* Data records *

>>

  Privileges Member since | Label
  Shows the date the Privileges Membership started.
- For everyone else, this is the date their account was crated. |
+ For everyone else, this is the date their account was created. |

<<
>>

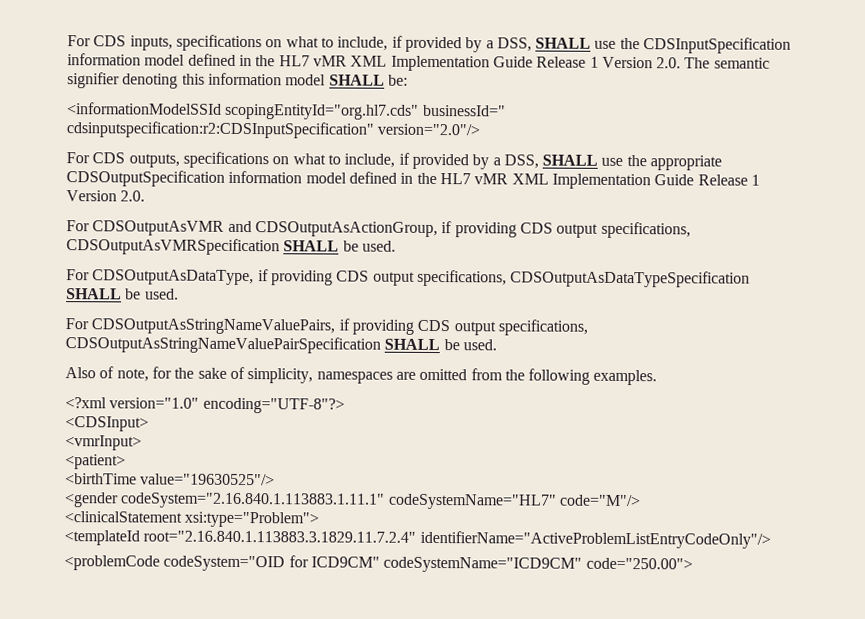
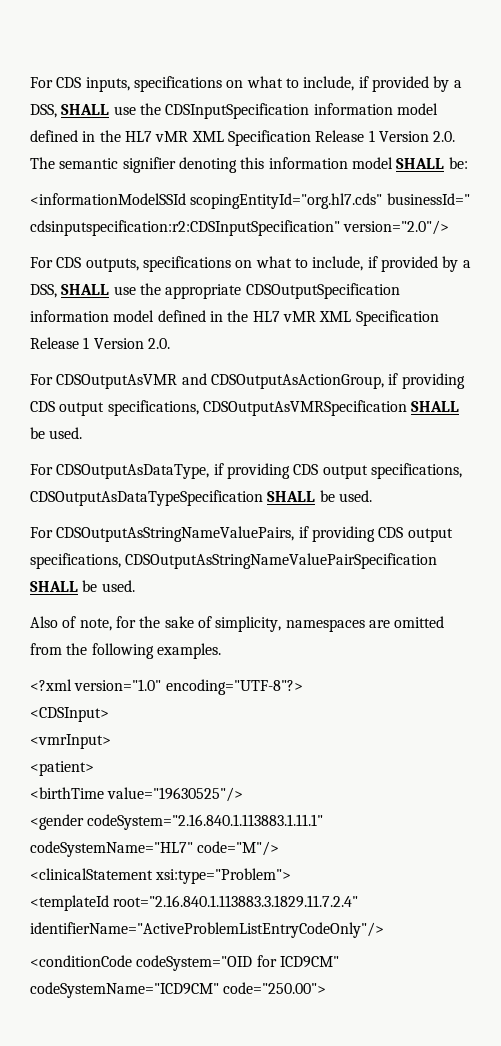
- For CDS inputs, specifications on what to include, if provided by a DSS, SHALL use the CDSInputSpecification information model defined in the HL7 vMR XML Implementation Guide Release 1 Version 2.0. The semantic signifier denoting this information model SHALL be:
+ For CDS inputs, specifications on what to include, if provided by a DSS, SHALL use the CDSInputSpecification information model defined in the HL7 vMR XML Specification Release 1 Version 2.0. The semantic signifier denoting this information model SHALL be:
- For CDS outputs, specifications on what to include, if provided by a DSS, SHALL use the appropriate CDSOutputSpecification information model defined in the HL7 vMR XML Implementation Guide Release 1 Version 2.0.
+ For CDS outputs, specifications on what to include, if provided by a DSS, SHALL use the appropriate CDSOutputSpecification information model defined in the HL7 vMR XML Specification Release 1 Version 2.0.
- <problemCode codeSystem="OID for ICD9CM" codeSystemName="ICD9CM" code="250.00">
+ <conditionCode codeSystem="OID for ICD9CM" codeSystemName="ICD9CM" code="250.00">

<<

* Description of the task *
Wherever the string "this" appears in a line of the records above, copy that line.

* Answer for the task *
- For everyone else, this is the date their account was crated. |
+ For everyone else, this is the date their account was created. |
- For CDS inputs, specifications on what to include, if provided by a DSS, SHALL use the CDSInputSpecification information model defined in the HL7 vMR XML Implementation Guide Release 1 Version 2.0. The semantic signifier denoting this information model SHALL be:
+ For CDS inputs, specifications on what to include, if provided by a DSS, SHALL use the CDSInputSpecification information model defined in the HL7 vMR XML Specification Release 1 Version 2.0. The semantic signifier denoting this information model SHALL be:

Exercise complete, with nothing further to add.